## Task details
An identical transcription of the records is required.

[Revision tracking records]
============================================================

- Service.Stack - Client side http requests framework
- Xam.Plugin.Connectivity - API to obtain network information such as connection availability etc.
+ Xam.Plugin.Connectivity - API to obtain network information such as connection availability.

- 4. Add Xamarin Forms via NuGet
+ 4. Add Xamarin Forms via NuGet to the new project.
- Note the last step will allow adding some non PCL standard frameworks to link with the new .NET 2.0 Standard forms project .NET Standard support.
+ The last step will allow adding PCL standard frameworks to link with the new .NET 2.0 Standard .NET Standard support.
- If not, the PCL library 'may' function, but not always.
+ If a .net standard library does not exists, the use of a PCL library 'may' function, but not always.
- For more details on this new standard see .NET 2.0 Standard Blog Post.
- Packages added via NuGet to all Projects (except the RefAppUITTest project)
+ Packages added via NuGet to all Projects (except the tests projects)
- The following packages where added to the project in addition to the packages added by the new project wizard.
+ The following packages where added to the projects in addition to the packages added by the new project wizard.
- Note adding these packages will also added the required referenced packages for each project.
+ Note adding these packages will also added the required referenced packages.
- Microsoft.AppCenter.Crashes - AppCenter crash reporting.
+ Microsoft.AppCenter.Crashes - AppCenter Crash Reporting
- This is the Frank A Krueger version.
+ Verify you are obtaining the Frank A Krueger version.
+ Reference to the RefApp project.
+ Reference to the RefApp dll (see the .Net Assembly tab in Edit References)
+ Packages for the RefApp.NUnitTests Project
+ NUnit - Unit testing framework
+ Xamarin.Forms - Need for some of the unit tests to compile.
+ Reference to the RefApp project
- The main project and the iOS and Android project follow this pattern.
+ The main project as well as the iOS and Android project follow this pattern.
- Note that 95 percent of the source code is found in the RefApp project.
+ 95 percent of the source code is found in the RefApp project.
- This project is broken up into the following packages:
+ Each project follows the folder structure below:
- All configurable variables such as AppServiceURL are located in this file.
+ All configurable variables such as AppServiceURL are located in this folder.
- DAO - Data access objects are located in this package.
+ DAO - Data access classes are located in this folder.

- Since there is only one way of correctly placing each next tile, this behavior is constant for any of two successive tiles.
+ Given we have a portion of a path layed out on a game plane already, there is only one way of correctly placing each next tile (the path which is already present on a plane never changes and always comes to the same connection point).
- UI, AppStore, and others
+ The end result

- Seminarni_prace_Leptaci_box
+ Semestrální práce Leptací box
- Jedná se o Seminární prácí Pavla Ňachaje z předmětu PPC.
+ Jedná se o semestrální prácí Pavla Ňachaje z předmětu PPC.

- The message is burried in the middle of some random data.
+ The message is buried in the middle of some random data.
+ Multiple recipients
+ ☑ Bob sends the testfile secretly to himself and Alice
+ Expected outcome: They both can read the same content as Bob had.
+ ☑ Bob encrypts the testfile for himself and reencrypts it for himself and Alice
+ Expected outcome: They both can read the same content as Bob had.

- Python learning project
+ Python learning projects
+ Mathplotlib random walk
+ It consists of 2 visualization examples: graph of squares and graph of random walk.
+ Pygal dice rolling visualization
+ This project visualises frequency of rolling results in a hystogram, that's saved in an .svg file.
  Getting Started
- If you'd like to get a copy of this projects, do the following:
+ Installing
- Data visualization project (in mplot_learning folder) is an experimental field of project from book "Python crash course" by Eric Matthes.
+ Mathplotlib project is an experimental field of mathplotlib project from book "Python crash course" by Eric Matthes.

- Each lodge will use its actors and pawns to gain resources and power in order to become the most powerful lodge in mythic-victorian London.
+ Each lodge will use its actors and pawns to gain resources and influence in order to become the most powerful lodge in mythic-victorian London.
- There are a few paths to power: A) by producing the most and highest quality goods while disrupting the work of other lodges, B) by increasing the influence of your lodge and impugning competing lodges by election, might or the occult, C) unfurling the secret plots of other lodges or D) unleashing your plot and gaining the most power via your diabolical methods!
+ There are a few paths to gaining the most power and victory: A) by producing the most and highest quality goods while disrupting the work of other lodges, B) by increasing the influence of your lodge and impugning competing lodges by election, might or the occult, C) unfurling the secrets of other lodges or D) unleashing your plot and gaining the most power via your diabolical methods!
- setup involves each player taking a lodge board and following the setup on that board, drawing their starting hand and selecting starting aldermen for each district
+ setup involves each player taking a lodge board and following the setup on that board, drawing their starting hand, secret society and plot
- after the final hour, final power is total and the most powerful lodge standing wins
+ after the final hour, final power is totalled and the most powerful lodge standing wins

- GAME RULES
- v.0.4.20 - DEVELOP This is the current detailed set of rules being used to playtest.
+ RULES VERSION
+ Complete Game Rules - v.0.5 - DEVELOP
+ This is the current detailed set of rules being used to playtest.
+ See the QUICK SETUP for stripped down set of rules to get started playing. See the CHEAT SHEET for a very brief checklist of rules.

============================================================

## Task result
- Service.Stack - Client side http requests framework
- Xam.Plugin.Connectivity - API to obtain network information such as connection availability etc.
+ Xam.Plugin.Connectivity - API to obtain network information such as connection availability.

- 4. Add Xamarin Forms via NuGet
+ 4. Add Xamarin Forms via NuGet to the new project.
- Note the last step will allow adding some non PCL standard frameworks to link with the new .NET 2.0 Standard forms project .NET Standard support.
+ The last step will allow adding PCL standard frameworks to link with the new .NET 2.0 Standard .NET Standard support.
- If not, the PCL library 'may' function, but not always.
+ If a .net standard library does not exists, the use of a PCL library 'may' function, but not always.
- For more details on this new standard see .NET 2.0 Standard Blog Post.
- Packages added via NuGet to all Projects (except the RefAppUITTest project)
+ Packages added via NuGet to all Projects (except the tests projects)
- The following packages where added to the project in addition to the packages added by the new project wizard.
+ The following packages where added to the projects in addition to the packages added by the new project wizard.
- Note adding these packages will also added the required referenced packages for each project.
+ Note adding these packages will also added the required referenced packages.
- Microsoft.AppCenter.Crashes - AppCenter crash reporting.
+ Microsoft.AppCenter.Crashes - AppCenter Crash Reporting
- This is the Frank A Krueger version.
+ Verify you are obtaining the Frank A Krueger version.
+ Reference to the RefApp project.
+ Reference to the RefApp dll (see the .Net Assembly tab in Edit References)
+ Packages for the RefApp.NUnitTests Project
+ NUnit - Unit testing framework
+ Xamarin.Forms - Need for some of the unit tests to compile.
+ Reference to the RefApp project
- The main project and the iOS and Android project follow this pattern.
+ The main project as well as the iOS and Android project follow this pattern.
- Note that 95 percent of the source code is found in the RefApp project.
+ 95 percent of the source code is found in the RefApp project.
- This project is broken up into the following packages:
+ Each project follows the folder structure below:
- All configurable variables such as AppServiceURL are located in this file.
+ All configurable variables such as AppServiceURL are located in this folder.
- DAO - Data access objects are located in this package.
+ DAO - Data access classes are located in this folder.

- Since there is only one way of correctly placing each next tile, this behavior is constant for any of two successive tiles.
+ Given we have a portion of a path layed out on a game plane already, there is only one way of correctly placing each next tile (the path which is already present on a plane never changes and always comes to the same connection point).
- UI, AppStore, and others
+ The end result

- Seminarni_prace_Leptaci_box
+ Semestrální práce Leptací box
- Jedná se o Seminární prácí Pavla Ňachaje z předmětu PPC.
+ Jedná se o semestrální prácí Pavla Ňachaje z předmětu PPC.

- The message is burried in the middle of some random data.
+ The message is buried in the middle of some random data.
+ Multiple recipients
+ ☑ Bob sends the testfile secretly to himself and Alice
+ Expected outcome: They both can read the same content as Bob had.
+ ☑ Bob encrypts the testfile for himself and reencrypts it for himself and Alice
+ Expected outcome: They both can read the same content as Bob had.

- Python learning project
+ Python learning projects
+ Mathplotlib random walk
+ It consists of 2 visualization examples: graph of squares and graph of random walk.
+ Pygal dice rolling visualization
+ This project visualises frequency of rolling results in a hystogram, that's saved in an .svg file.
  Getting Started
- If you'd like to get a copy of this projects, do the following:
+ Installing
- Data visualization project (in mplot_learning folder) is an experimental field of project from book "Python crash course" by Eric Matthes.
+ Mathplotlib project is an experimental field of mathplotlib project from book "Python crash course" by Eric Matthes.

- Each lodge will use its actors and pawns to gain resources and power in order to become the most powerful lodge in mythic-victorian London.
+ Each lodge will use its actors and pawns to gain resources and influence in order to become the most powerful lodge in mythic-victorian London.
- There are a few paths to power: A) by producing the most and highest quality goods while disrupting the work of other lodges, B) by increasing the influence of your lodge and impugning competing lodges by election, might or the occult, C) unfurling the secret plots of other lodges or D) unleashing your plot and gaining the most power via your diabolical methods!
+ There are a few paths to gaining the most power and victory: A) by producing the most and highest quality goods while disrupting the work of other lodges, B) by increasing the influence of your lodge and impugning competing lodges by election, might or the occult, C) unfurling the secrets of other lodges or D) unleashing your plot and gaining the most power via your diabolical methods!
- setup involves each player taking a lodge board and following the setup on that board, drawing their starting hand and selecting starting aldermen for each district
+ setup involves each player taking a lodge board and following the setup on that board, drawing their starting hand, secret society and plot
- after the final hour, final power is total and the most powerful lodge standing wins
+ after the final hour, final power is totalled and the most powerful lodge standing wins

- GAME RULES
- v.0.4.20 - DEVELOP This is the current detailed set of rules being used to playtest.
+ RULES VERSION
+ Complete Game Rules - v.0.5 - DEVELOP
+ This is the current detailed set of rules being used to playtest.
+ See the QUICK SETUP for stripped down set of rules to get started playing. See the CHEAT SHEET for a very brief checklist of rules.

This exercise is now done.